Feyerabend's favourite exhibit was Galileo — and it's worth lingering there, because the standard story gets it almost completely wrong. The received version casts Galileo as empirical reason triumphing over Church superstition. But Feyerabend pointed out that when Galileo championed the Copernican heliocentric model, the observational evidence did not clearly support him. The best astronomical data of the early 17th century actually favoured the geocentric model. Galileo's own telescopic observations were contested — the instrument was new, poorly understood, and critics had reasonable grounds to doubt whether what it showed in the sky corresponded to physical reality rather than optical distortion. What Galileo did, Feyerabend argued, was not follow the evidence — he ran ahead of it, using rhetoric, selective presentation, and sheer argumentative force to win converts before the empirical case was watertight. He used 'propaganda,' in Feyerabend's deliberately charged word. And he was right to do so, because the heliocentric model turned out to be correct. But the lesson is uncomfortable: if Galileo had played by the methodological rules his successors would later prescribe, he might have lost. Feyerabend saw this pattern everywhere — in the plate tectonics revolution, in the early reception of quantum mechanics, in the history of medicine. Paradigm-breaking science rarely arrives with its papers in order. It arrives as an insurgency.

Why It Matters

You don't need to be a scientist for Feyerabend to unsettle something useful in you.

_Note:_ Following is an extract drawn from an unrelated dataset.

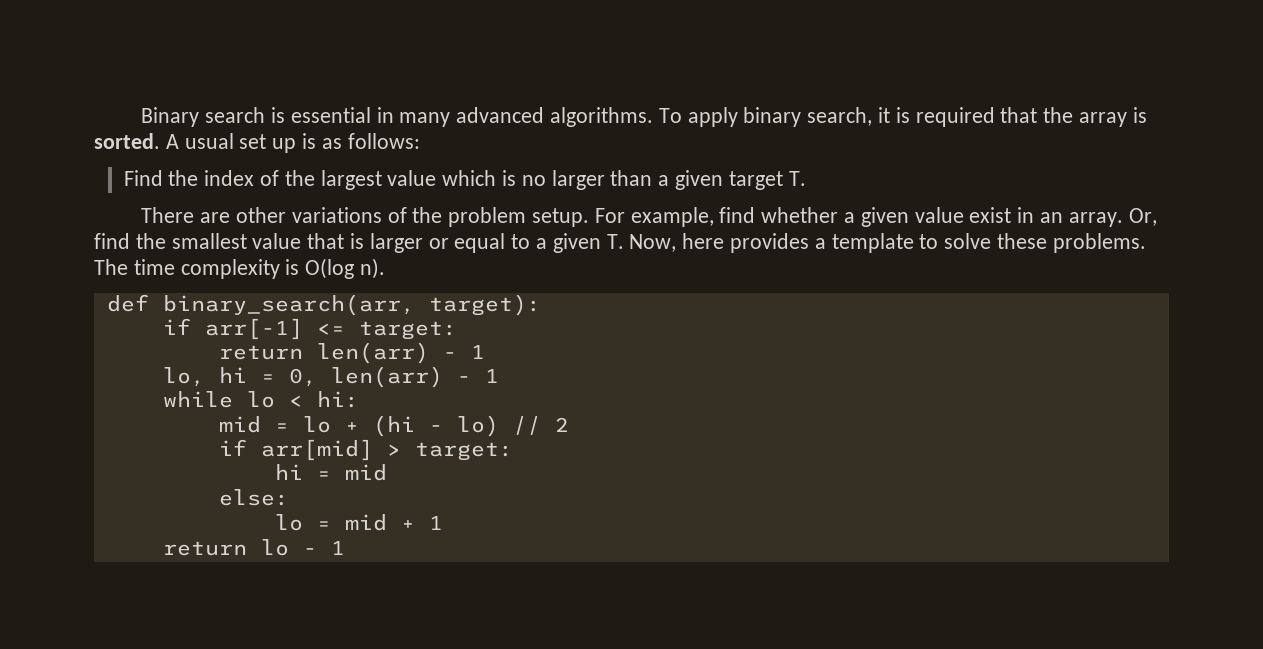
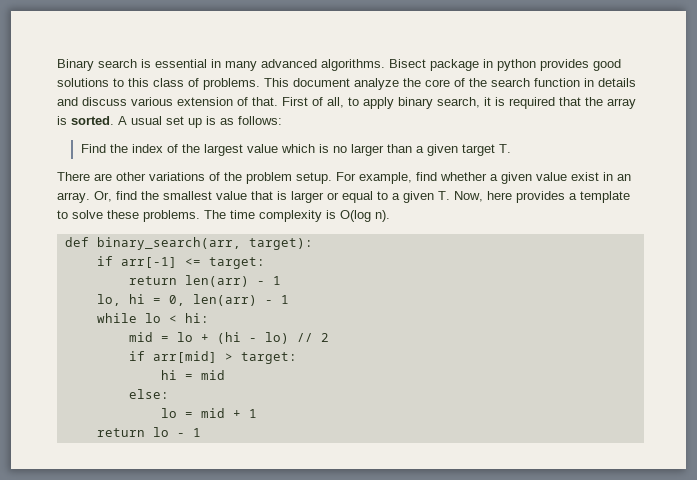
- To apply binary search, it is required that the array is sorted.
+ Bisect package in python provides good solutions to this class of problems. This document analyze the core of the search function in details and discuss various extension of that. First of all, to apply binary search, it is required that the array is sorted.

Most of us carry an implicit hierarchy of how legitimate knowledge is produced — and that hierarchy tends to make us overconfident about whatever the current consensus endorses and dismissive of ideas that haven't yet found their proper methodology. Feyerabend is an invitation to hold that hierarchy a little more lightly. Not to abandon critical thinking — the opposite. He's asking you to notice when 'that's not how it's done' is doing the work of a real argument versus when it's just the sound of an established order protecting itself. This is also, quietly, a mindfulness prompt. How often do you evaluate an idea by its credentials — where it came from, whether it fits recognisable forms — rather than by its actual content? Feyerabend spent his career noticing that the gatekeeping apparatus of knowledge can become an obstacle to knowledge itself. The most productive minds, in any field, tend to be the ones who remain genuinely uncertain about which methods are permitted — and curious enough to try the forbidden ones.

A Question to Ponder

Is there a belief you hold largely because it arrived through channels you trust — and if those channels turned out to be unreliable, how confident would you actually be in what they delivered?